11. M. A… se prévaut de la durée de son séjour en France et de son intégration professionnelle. Il ressort toutefois des pièces du dossier qu’il est sans charge de famille et n’apporte aucun élément démontrant l’existence de liens intenses qu’il y aurait noués. Par ailleurs, sa femme, son enfant et ses parents résident dans son pays d’origine.
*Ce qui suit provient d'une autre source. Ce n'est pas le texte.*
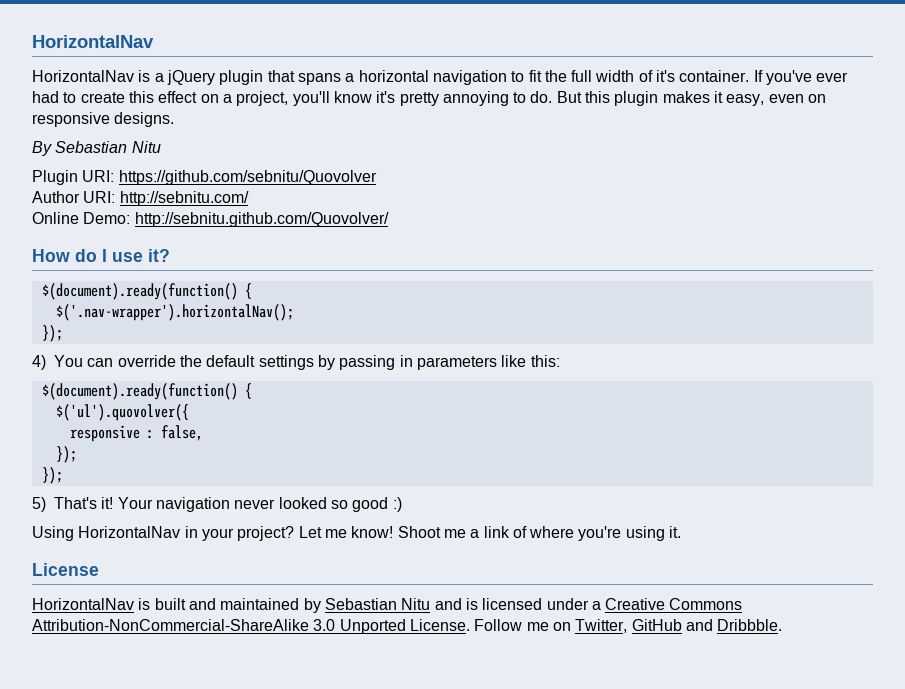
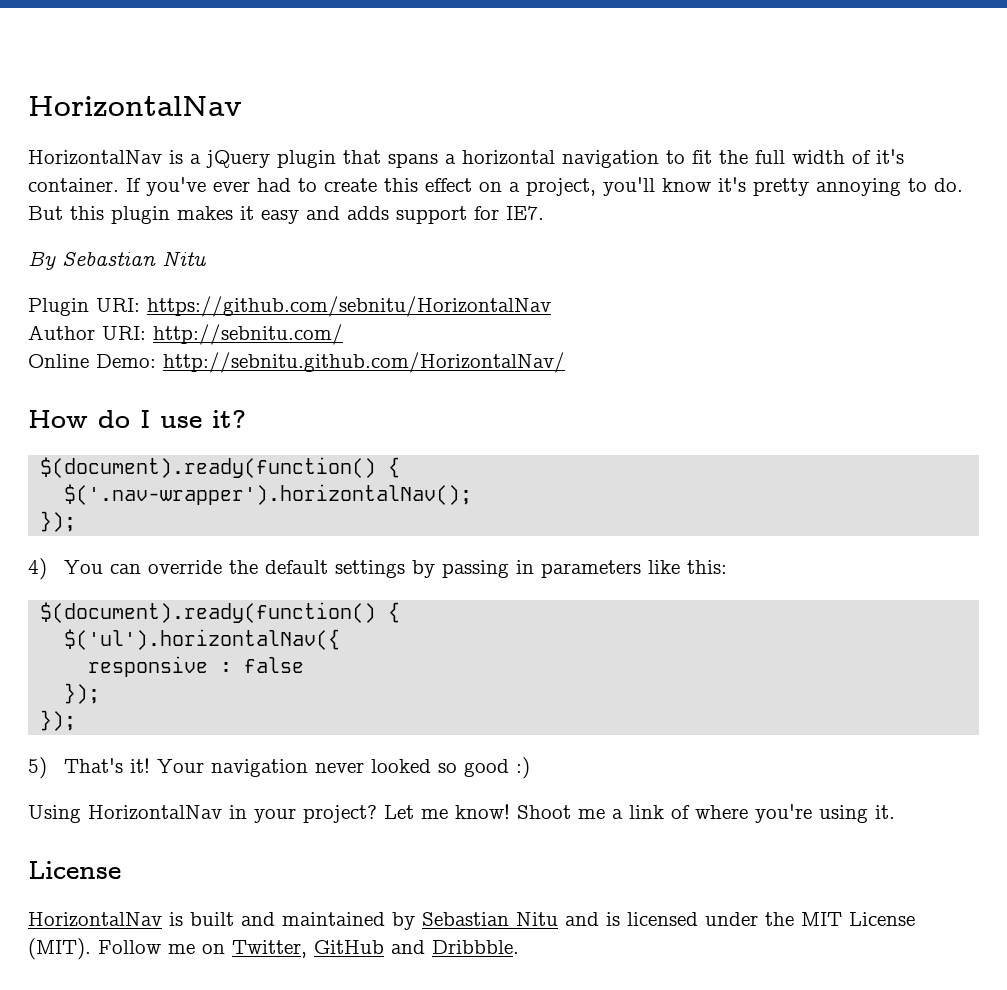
[726,94,827,106] [32,112,175,127] easy, even on responsive designs. -> [261,206,544,224] easy and adds support for IE7.
[118,170,377,185] https://github.com/sebnitu/Quovolver -> [147,296,551,317] https://github.com/sebnitu/HorizontalNav
[134,212,389,227] http://sebnitu.github.com/Quovolver/ -> [163,352,565,373] http://sebnitu.github.com/HorizontalNav/
[55,404,189,421] $('ul').quovolver({ -> [64,629,341,650] $('ul').horizontalNav({
[160,425,203,441] false, -> [244,657,305,673] false
[591,598,743,610] [32,619,470,634] a Creative Commons Attribution-NonCommercial-ShareAlike 3.0 Unported License. -> [765,912,915,926] [28,938,91,960] the MIT License (MIT).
Dès lors, compte tenu de l’ensemble des circonstances de l’espèce et pour les motifs également exposés au point 9 du présent jugement, en refusant la délivrance d’un titre de séjour à M. A…, le préfet de police n’a pas porté à son droit au respect de sa vie privée et familiale une atteinte disproportionnée au regard des buts qu’il a poursuivis. Il n’a donc pas méconnu les stipulations de l’article 8 de la convention européenne de sauvegarde des droits de l’homme et des libertés fondamentales. Par suite, le moyen ne peut qu’être écarté. Pour les mêmes motifs, le préfet de police n’a pas davantage commis d’erreur manifeste dans l’appréciation des conséquences de sa décision sur la situation personnelle de l’intéressé.
Sur l’injonction :
En premier lieu, compte tenu du rejet, par le présent jugement, des conclusions d’annulation des décisions du 29 juillet 2025 par lesquelles le préfet de police a refusé à M. A… la délivrance d’un titre de séjour et l’a obligé à quitter le territoire français, les conclusions tendant à ce qu’il soit enjoint au préfet, sous astreinte, de lui délivrer un titre de séjour ou de réexaminer sa situation doivent être rejetées.
En second lieu, l’annulation de la décision refusant implicitement à M. A… la délivrance d’un récépissé de sa demande de titre de séjour n’implique pas qu’un récépissé de demande de titre de séjour lui soit délivré dès lors que sa demande a été expressément rejetée.
Sur les frais liés au litige :
Il n’y a pas lieu, dans les circonstances de l’espèce, de mettre à la charge de l’Etat le versement à Me Sangue d’une somme en application des articles L. 761-1 du code de justice administrative et 37 de la loi du 10 juillet 1991.
D E C I D E :
Article 1er : Il n’y a plus lieu de statuer sur les conclusions tendant à l’admission à titre de provisoire de M. A… au bénéfice de l’aide juridictionnelle.
Article 2 : La décision du préfet de police refusant implicitement à M. A… la délivrance d’un récépissé de demande de titre de séjour est annulée.
Article 3 : Le surplus des conclusions de la requête de M. A… est rejetée.
Article 4 : Le présent jugement sera notifié à M. B… A… et au préfet de police.
Délibéré après l’audience du 14 janvier 2026, à laquelle siégeaient :
- Mme Topin, présidente ;
- Mme Dousset, première conseillère ;
- Mme Calladine, première conseillère.
Rendu public par mise à disposition au greffe le 28 janvier 2026.
La présidente-rapporteure,
Signé
E. Topin
L’assesseure la plus ancienne,
Signé
A. Dousset
La greffière,
Signé
V.Fluet
La République mande et ordonne au préfet de police en ce qui le concerne ou à tous commissaires de justice à ce requis en ce qui concerne les voies de droit commun contre les parties privées, de pourvoir à l’exécution de la présente décision.